During 1943, the RAF's Bomber Command and the US Army Air Force mounted a series of heavy raids against Germany. Despite heavy bomber losses, these prompted Luftwaffe research into considerably more powerful anti-bomber weaponry in order to reduce the cost in lost fighter aircraft and aircrew. A massive development effort resulted in a number of heavy-calibre autocannon designs, air-to-air rockets, SAMs, and the X-4.

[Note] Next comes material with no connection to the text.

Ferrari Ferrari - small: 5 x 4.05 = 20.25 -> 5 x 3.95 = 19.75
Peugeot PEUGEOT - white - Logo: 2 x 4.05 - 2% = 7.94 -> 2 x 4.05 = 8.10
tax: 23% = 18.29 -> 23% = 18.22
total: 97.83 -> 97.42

Work on the X-4 began in June 1943, by Max Kramer at Ruhrstahl AG. The idea was to build a missile with enough range to allow it to be fired from outside the range of the bombers' guns (a concept now known as stand-off weaponry). The bombers' defensive guns had a maximum effective range of about 1000 m. The missile was to be guided with enough accuracy to guarantee a "kill". The X-4 met these specifications and more. Its BMW 109-448 rocket motor accelerated the missile to over 1150 km/h and kept the X-4 at this speed during its "cruise", between 1.5 and 4 km.

The rocket burned a hypergolic mixture of S-Stoff (nitric acid with 5% iron(III) chloride) and R-Stoff (an organic amine-mixture of 50% dimethylaminobenzene and 50% triethylamine called Tonka 250) as propellant, delivering 140 kg thrust initially, declining to 30 kg over the 17-second burn. As there was no room for a fuel pump, the fuel components were forced into the motor by pistons inside long tubes, the tubes being coiled (similar to a coil spring) to fit inside the airframe. S-Stoff was so corrosive, it dissolved all base metals and was extremely difficult and dangerous to handle. The Germans planned to replace the motor with a solid fuel design as soon as possible.

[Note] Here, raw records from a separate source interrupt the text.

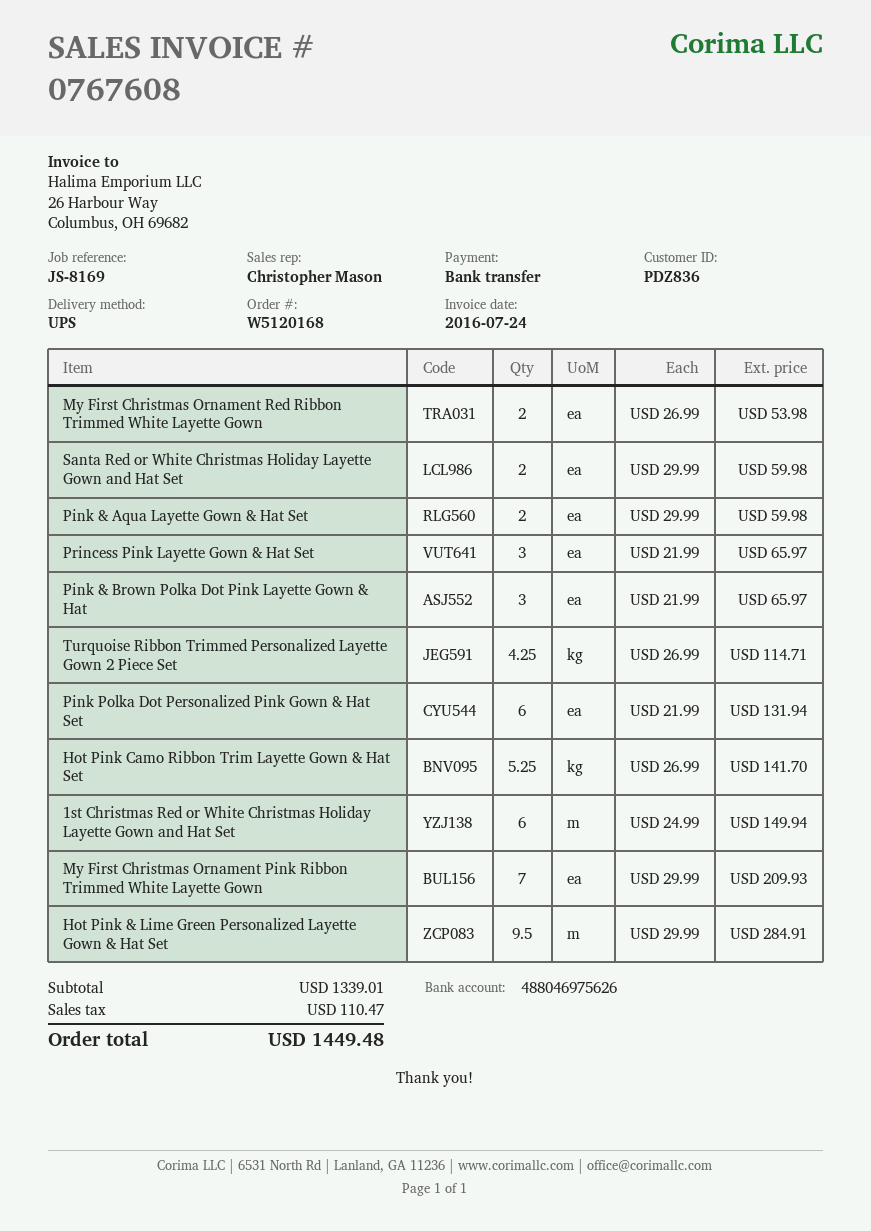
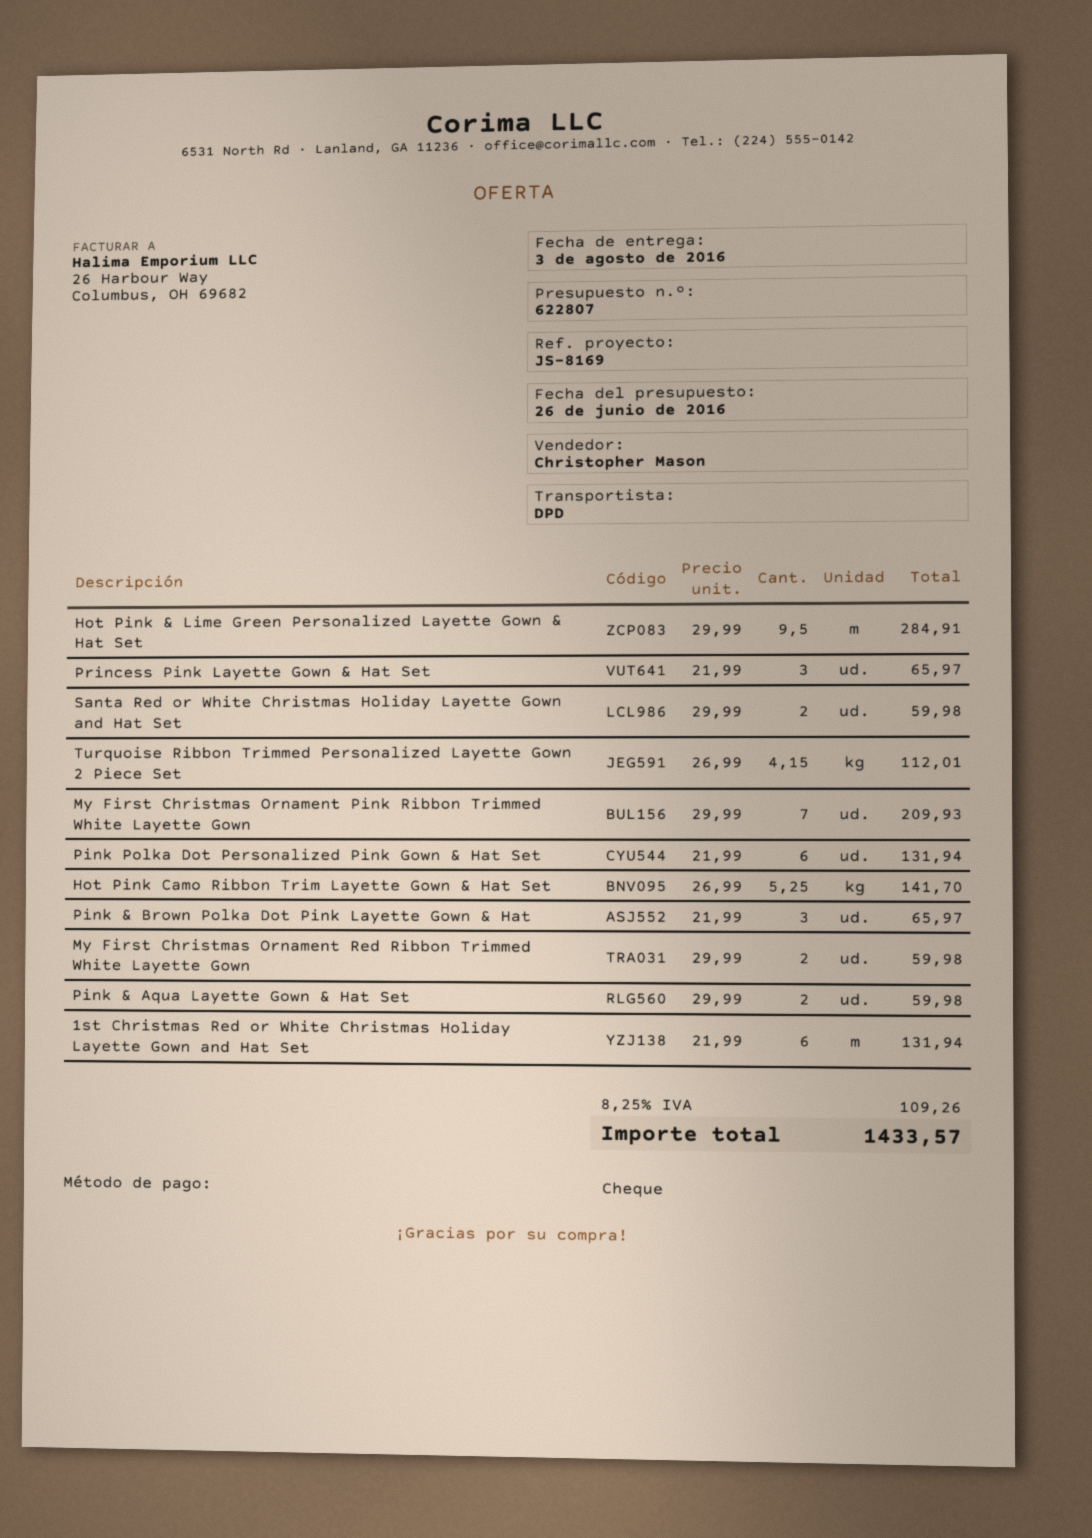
payment method: bank transfer -> cheque
shipping method: UPS -> DPD
My First Christmas Ornament Red Ribbon Trimmed White Layette Gown: 2 x 26.99 = 53.98 -> 2 x 29.99 = 59.98
Turquoise Ribbon Trimmed Personalized Layette Gown 2 Piece Set: 4.25 x 26.99 = 114.71 -> 4.15 x 26.99 = 112.01
1st Christmas Red or White Christmas Holiday Layette Gown and Hat Set: 6 x 24.99 = 149.94 -> 6 x 21.99 = 131.94
tax: 110.47 -> 109.26
total: 1449.48 -> 1433.57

The missile was spin-stabilized at about 60 rpm or one rotation a second, so any asymmetrical thrust from the engine or inaccuracies in the control surfaces would be evened out. Signals to operate control surfaces on the tail were sent via two wires (a method chosen to avoid radio jamming), which unwound from bobbins housed within long, bullet-shaped fairings, themselves mounted either on the roots of an opposing pair of the larger mid-body fins (there were four, swept 45°), or on one pair of those same fins' opposing tips; these contained a total of about 5.5 km of wire. The wires were controlled by a joystick in the cockpit. A gyroscope kept track of "up" so control inputs from the pilot's joystick in the launch aircraft could be translated into yaw and pitch as the missile spun. Flares attached to two of the midsection wings were used to keep the missile visible through the smoke of its motor.

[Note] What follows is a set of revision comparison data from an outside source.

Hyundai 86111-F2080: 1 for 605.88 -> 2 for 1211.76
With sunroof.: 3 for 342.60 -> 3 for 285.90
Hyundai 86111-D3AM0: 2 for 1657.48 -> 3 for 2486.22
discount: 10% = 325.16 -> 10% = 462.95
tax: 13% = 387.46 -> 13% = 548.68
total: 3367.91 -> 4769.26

The warhead consisted of a 20 kg fragmentation device that had a lethal radius of about 8 m. It was thought that the guidance system would allow the pilot to get the missile into this range in terms of pitch and yaw. But with the ranges the missile could operate at, it would be almost impossible to judge range to the target bomber anywhere near this accuracy. For this reason the missile mounted a proximity fuze known as a Kranich (Crane), using an acoustical system tuned to the 200 Hz sound of the B-17's engines in cruise mode, activated by the Doppler shift as the missile approached. The trigger range was 7 m.

The first flight test occurred on August 11, 1944, using a Focke-Wulf Fw 190 for the launch platform. Subsequent tests used the Junkers Ju 88 and Messerschmitt Me 262, although they were not launched from the latter. The X-4 had originally been intended for use by single-seat fighters (including the Me 262 and possibly the Dornier Do 335), but the problems in guiding both the missile and the aircraft at the same time proved unworkable. Instead, the X-4 was re-directed to multi-seat aircraft like the Ju 88, while the unguided R4M rocket was to be used in single-seaters.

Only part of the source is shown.